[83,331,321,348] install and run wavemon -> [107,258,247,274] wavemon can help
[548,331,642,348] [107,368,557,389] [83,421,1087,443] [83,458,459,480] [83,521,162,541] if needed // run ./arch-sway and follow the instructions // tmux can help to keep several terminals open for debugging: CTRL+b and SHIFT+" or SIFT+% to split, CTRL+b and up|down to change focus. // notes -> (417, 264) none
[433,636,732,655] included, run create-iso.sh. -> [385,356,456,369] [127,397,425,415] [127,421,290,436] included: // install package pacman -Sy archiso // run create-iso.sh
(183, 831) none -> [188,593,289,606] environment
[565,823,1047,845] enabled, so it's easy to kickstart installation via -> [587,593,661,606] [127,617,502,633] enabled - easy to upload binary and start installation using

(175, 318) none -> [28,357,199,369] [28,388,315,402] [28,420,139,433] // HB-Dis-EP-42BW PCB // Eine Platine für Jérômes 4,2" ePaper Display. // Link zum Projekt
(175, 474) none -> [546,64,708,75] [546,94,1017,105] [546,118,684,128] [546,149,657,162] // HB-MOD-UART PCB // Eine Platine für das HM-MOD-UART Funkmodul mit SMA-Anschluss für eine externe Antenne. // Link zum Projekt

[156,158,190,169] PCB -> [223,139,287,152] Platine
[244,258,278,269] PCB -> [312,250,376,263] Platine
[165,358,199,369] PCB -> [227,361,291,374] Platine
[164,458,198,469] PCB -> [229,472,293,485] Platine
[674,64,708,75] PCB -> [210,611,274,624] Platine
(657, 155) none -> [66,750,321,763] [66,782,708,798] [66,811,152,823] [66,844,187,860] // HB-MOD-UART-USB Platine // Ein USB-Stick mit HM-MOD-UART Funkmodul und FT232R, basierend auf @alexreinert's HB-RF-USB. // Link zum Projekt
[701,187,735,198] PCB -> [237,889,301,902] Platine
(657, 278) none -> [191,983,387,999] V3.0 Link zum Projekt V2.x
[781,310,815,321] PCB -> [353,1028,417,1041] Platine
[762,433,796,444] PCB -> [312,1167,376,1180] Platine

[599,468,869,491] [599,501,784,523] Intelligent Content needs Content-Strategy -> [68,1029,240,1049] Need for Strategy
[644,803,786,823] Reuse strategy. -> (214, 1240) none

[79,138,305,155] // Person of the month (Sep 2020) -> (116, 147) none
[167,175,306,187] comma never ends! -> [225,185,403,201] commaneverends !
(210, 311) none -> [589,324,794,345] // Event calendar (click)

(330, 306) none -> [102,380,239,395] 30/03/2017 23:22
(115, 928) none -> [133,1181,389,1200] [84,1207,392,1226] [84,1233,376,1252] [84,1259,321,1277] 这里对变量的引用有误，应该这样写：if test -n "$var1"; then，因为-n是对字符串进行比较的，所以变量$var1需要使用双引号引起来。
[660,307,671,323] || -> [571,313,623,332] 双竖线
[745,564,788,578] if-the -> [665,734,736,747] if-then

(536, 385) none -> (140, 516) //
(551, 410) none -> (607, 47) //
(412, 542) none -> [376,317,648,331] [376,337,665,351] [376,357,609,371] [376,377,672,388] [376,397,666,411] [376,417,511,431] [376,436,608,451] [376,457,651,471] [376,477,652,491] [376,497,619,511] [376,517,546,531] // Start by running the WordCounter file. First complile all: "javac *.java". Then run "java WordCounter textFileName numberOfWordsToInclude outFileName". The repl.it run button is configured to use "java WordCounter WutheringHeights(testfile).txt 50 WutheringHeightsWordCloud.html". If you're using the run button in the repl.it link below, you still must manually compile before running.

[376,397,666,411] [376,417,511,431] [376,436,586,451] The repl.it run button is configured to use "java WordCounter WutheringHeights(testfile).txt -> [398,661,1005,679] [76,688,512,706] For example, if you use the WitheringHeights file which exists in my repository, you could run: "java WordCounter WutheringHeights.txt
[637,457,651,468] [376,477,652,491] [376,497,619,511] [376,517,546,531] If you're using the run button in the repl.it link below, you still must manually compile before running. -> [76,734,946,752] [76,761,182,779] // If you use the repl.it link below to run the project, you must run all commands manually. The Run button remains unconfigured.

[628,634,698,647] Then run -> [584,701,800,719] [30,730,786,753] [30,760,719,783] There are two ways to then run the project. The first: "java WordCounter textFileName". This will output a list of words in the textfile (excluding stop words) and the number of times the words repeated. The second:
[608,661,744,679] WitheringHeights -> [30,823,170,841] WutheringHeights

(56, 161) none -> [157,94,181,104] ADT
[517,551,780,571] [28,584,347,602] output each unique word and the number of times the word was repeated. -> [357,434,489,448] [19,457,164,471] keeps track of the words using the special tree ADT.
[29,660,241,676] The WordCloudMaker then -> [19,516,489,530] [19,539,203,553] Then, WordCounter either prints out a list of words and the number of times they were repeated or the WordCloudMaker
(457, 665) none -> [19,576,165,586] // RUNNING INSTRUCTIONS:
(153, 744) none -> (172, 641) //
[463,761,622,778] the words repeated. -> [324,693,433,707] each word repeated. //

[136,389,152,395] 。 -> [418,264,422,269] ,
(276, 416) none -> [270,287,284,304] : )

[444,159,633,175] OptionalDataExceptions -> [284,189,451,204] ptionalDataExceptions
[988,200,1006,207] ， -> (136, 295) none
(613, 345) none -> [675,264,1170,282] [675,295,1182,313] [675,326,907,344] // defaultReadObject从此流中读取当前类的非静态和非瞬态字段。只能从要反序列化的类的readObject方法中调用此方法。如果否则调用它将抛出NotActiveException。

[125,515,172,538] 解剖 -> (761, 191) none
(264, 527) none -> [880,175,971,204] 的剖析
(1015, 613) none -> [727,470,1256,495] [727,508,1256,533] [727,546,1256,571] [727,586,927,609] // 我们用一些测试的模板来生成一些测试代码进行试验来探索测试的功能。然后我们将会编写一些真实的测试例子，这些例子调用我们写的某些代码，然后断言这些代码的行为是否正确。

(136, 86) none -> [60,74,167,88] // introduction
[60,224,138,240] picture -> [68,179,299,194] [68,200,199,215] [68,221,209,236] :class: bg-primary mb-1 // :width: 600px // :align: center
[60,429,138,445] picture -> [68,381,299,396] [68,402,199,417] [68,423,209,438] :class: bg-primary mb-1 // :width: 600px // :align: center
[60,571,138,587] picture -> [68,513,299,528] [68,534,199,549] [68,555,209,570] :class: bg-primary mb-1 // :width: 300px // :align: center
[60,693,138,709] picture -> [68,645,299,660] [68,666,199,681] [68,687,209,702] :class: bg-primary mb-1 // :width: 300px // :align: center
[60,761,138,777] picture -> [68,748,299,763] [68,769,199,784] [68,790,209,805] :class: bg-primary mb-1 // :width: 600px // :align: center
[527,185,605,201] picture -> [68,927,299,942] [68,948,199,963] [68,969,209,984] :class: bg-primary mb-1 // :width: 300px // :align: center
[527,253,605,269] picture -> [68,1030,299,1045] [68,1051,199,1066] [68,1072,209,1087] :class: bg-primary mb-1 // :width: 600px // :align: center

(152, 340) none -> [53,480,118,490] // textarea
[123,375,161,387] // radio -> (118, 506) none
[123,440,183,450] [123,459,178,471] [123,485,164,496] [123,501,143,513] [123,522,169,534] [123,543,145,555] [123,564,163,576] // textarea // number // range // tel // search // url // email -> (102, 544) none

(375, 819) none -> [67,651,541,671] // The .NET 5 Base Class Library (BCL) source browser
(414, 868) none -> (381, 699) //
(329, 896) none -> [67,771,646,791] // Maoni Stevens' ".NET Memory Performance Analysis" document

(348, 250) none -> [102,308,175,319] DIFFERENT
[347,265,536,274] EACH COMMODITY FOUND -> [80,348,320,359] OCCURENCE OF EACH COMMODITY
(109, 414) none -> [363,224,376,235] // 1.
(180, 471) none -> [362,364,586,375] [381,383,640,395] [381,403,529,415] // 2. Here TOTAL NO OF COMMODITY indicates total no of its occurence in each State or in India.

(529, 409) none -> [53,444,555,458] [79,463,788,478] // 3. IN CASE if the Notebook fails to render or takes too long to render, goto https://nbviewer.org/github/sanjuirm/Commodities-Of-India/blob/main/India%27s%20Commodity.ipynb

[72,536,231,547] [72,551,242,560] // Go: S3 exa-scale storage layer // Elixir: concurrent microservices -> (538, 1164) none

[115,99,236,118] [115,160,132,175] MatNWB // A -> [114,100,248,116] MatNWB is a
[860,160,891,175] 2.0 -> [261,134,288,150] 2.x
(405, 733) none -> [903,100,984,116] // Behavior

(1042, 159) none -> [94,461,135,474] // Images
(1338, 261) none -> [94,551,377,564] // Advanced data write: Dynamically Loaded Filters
━━━━━━━━
* How to complete this task *
From the material above, retype precisely the lines between the line holding "[79,138,305,155] // Person" and the line holding "[376,397,666,411] [376,417,511,431] [376,436,586,451]", inclusive, and nothing beyond them.

* Output below *
[79,138,305,155] // Person of the month (Sep 2020) -> (116, 147) none
[167,175,306,187] comma never ends! -> [225,185,403,201] commaneverends !
(210, 311) none -> [589,324,794,345] // Event calendar (click)

(330, 306) none -> [102,380,239,395] 30/03/2017 23:22
(115, 928) none -> [133,1181,389,1200] [84,1207,392,1226] [84,1233,376,1252] [84,1259,321,1277] 这里对变量的引用有误，应该这样写：if test -n "$var1"; then，因为-n是对字符串进行比较的，所以变量$var1需要使用双引号引起来。
[660,307,671,323] || -> [571,313,623,332] 双竖线
[745,564,788,578] if-the -> [665,734,736,747] if-then

(536, 385) none -> (140, 516) //
(551, 410) none -> (607, 47) //
(412, 542) none -> [376,317,648,331] [376,337,665,351] [376,357,609,371] [376,377,672,388] [376,397,666,411] [376,417,511,431] [376,436,608,451] [376,457,651,471] [376,477,652,491] [376,497,619,511] [376,517,546,531] // Start by running the WordCounter file. First complile all: "javac *.java". Then run "java WordCounter textFileName numberOfWordsToInclude outFileName". The repl.it run button is configured to use "java WordCounter WutheringHeights(testfile).txt 50 WutheringHeightsWordCloud.html". If you're using the run button in the repl.it link below, you still must manually compile before running.

[376,397,666,411] [376,417,511,431] [376,436,586,451] The repl.it run button is configured to use "java WordCounter WutheringHeights(testfile).txt -> [398,661,1005,679] [76,688,512,706] For example, if you use the WitheringHeights file which exists in my repository, you could run: "java WordCounter WutheringHeights.txt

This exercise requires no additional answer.